It’s a Wednesday morning like any other, and Vicky Manalansan is speeding down the freeway toward Washington, D.C., in her silver minivan. Riding in her backseat are two complete strangers she picked up at a suburban commuter lot.
Smartphone-wielding techsters in San Francisco might call this “ridesharing,” but in the D.C. area, where carpooling has been an accepted way of life for decades, they call it “slugging.” Each day, an estimated 10,000 commuters in northern Virginia hitch rides this way. Passengers get a free ride; drivers get a free pass to use the special “HOV-3” routes, open only to cars holding three passengers or more.
“With the price of gas, and this traffic here,” Manalansan says, gesturing to the jammed lanes of 395, “it’s the best thing that’s ever happened to me.” During the almost two decades she’s been doing this, she says, slugging has reduced her commuting time by more than half.
Carpooling is nothing new. In the United States, it began during World War II as a money- and resource-saving device. Likewise, sharing cars with strangers predates all those ridesharing apps by decades. Northern Virginia’s dedicated HOV-3 lanes along 395 were constructed in 1969, and commuters have picked up strangers ever since.

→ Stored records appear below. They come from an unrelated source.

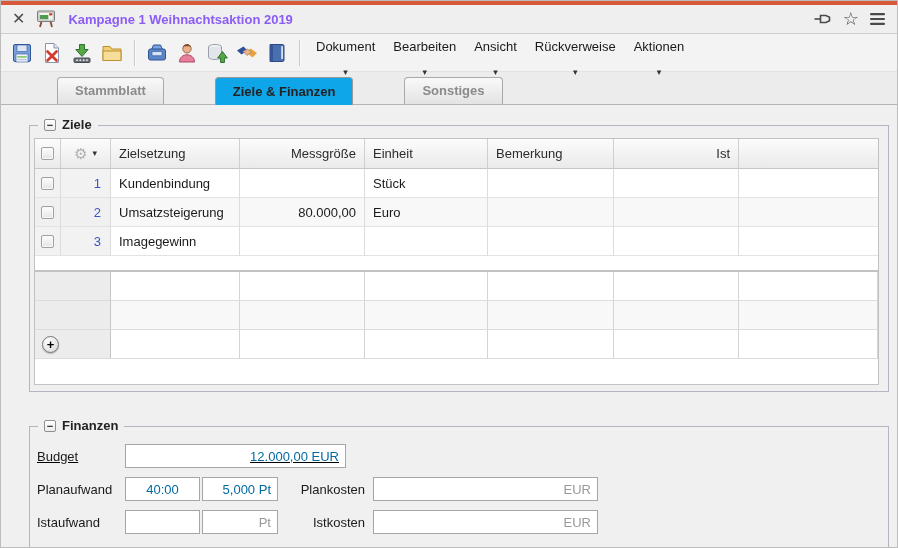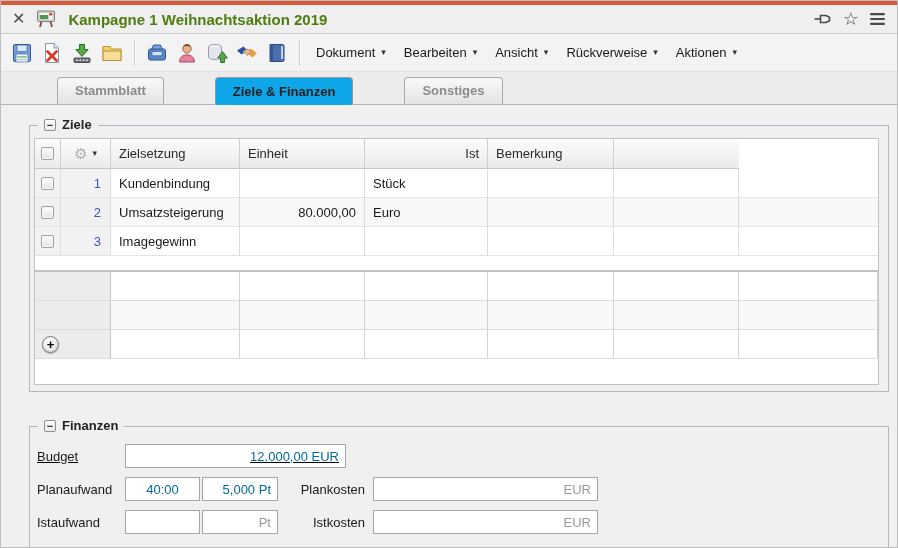--- a/index.html
+++ b/index.html
@@ -14,7 +14,7 @@
   .titlebar { height:29px; background:#efefef; border-bottom:1px solid #cdcdcd;
               display:flex; align-items:center; padding:0 11px; gap:10px; }
   .closex { font-size:16px; color:#4a4a4a; line-height:1; }
-  .title { font-weight:bold; font-size:15px; color:#4d7c0f; margin-left:1px; }
+  .title { font-weight:bold; font-size:13px; color:#8b5cf6; margin-left:1px; }
   .tb-right { margin-left:auto; display:flex; align-items:center; gap:10px; }
   .star { font-size:18px; color:#4a4a4a; line-height:1; }
 

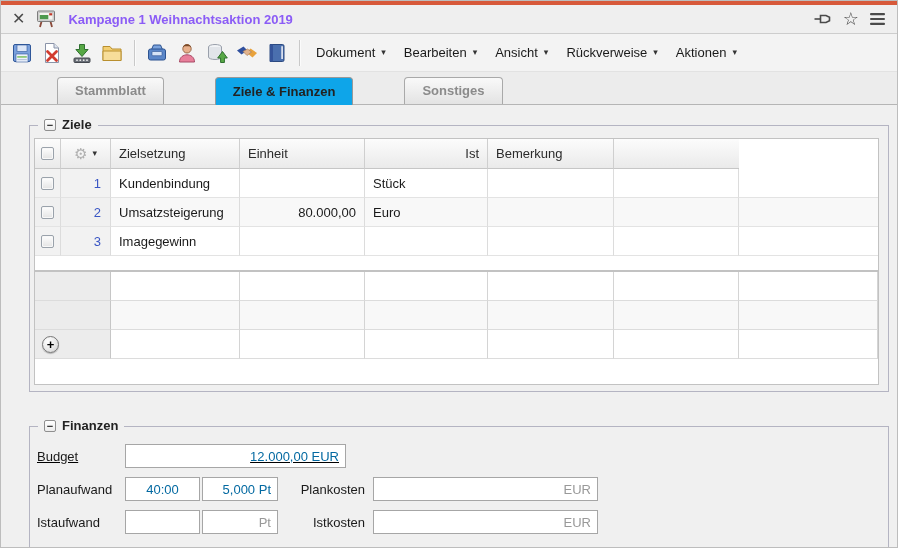--- a/index.html
+++ b/index.html
@@ -24,7 +24,7 @@
   .tbtn { width:30px; height:28px; display:flex; align-items:center; justify-content:center; }
   .tsep { width:1px; height:26px; background:#c9c9c9; margin:0 7px; box-shadow:1px 0 0 #fbfbfb; }
   .menu { display:flex; align-items:center; padding:0 9px; height:28px; font-size:13px;
-          color:#1a1a1a; gap:6px; }
+          color:#1a1a1a; gap:14px;flex-direction:column; }
   .caret { font-size:9px; color:#333; line-height:1; }
 
   

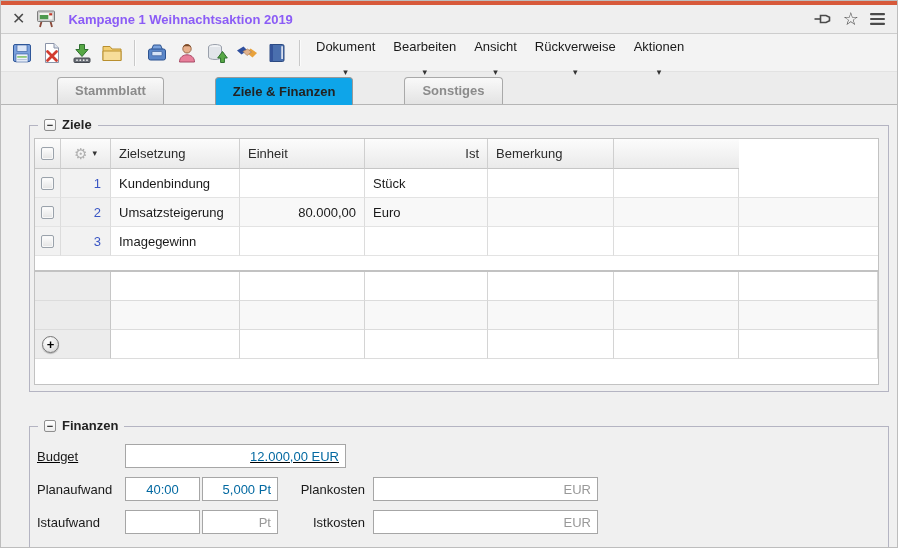--- a/index.html
+++ b/index.html
@@ -271,6 +271,7 @@
             </span>
           </div>
           <div class="hc">Zielsetzung</div>
+          <div class="hc right">Messgröße</div>
           <div class="hc">Einheit</div>
           <div class="hc right">Ist</div>
           <div class="hc">Bemerkung</div>

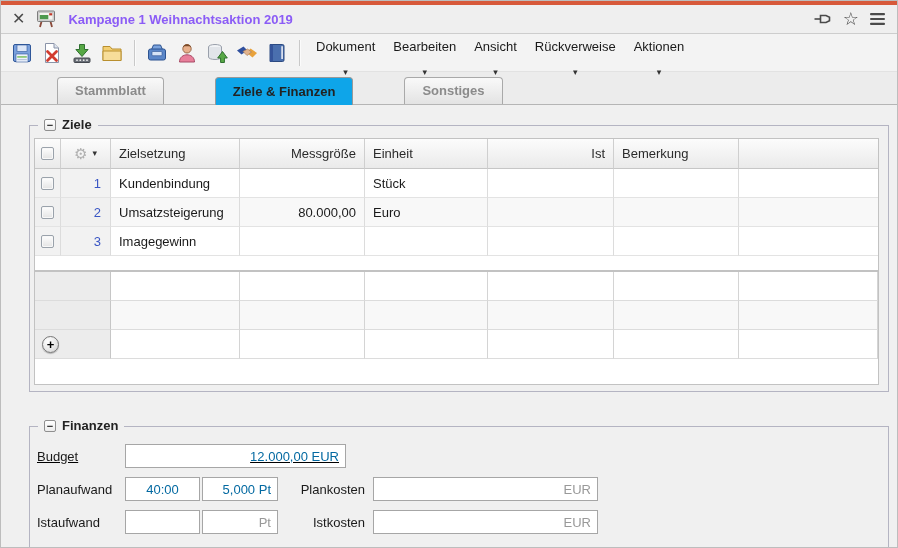--- a/index.html
+++ b/index.html
@@ -273,8 +273,8 @@
           <div class="hc">Zielsetzung</div>
           <div class="hc right">Messgröße</div>
           <div class="hc">Einheit</div>
+          <div class="hc">Bemerkung</div>
           <div class="hc right">Ist</div>
-          <div class="hc">Bemerkung</div>
           <div class="hc"></div>
         </div>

Slugs were so named by bus drivers trying to distinguish between carpoolers and people standing in line for the bus, much as they once kept a vigilant eye out for fake bus tokens -- known as "slugs." There are also slugging systems in San Francisco, Houston, and Pittsburgh. And, internationally, Jakarta has HOV-3 lanes to help with its intense traffic, though that system is not without flaws.
But slugging was born in the nation’s capital, and it continues to thrive here. The D.C. area has the second-busiest traffic during rush hour in North America, according to a November 2010 report by NAVTEQ. To avoid the congestion, approximately 13 percent of D.C.-area commuters carpool in some fashion. The number is even higher -- 18 percent -- in Virginia’s Fairfax County, where slugging began.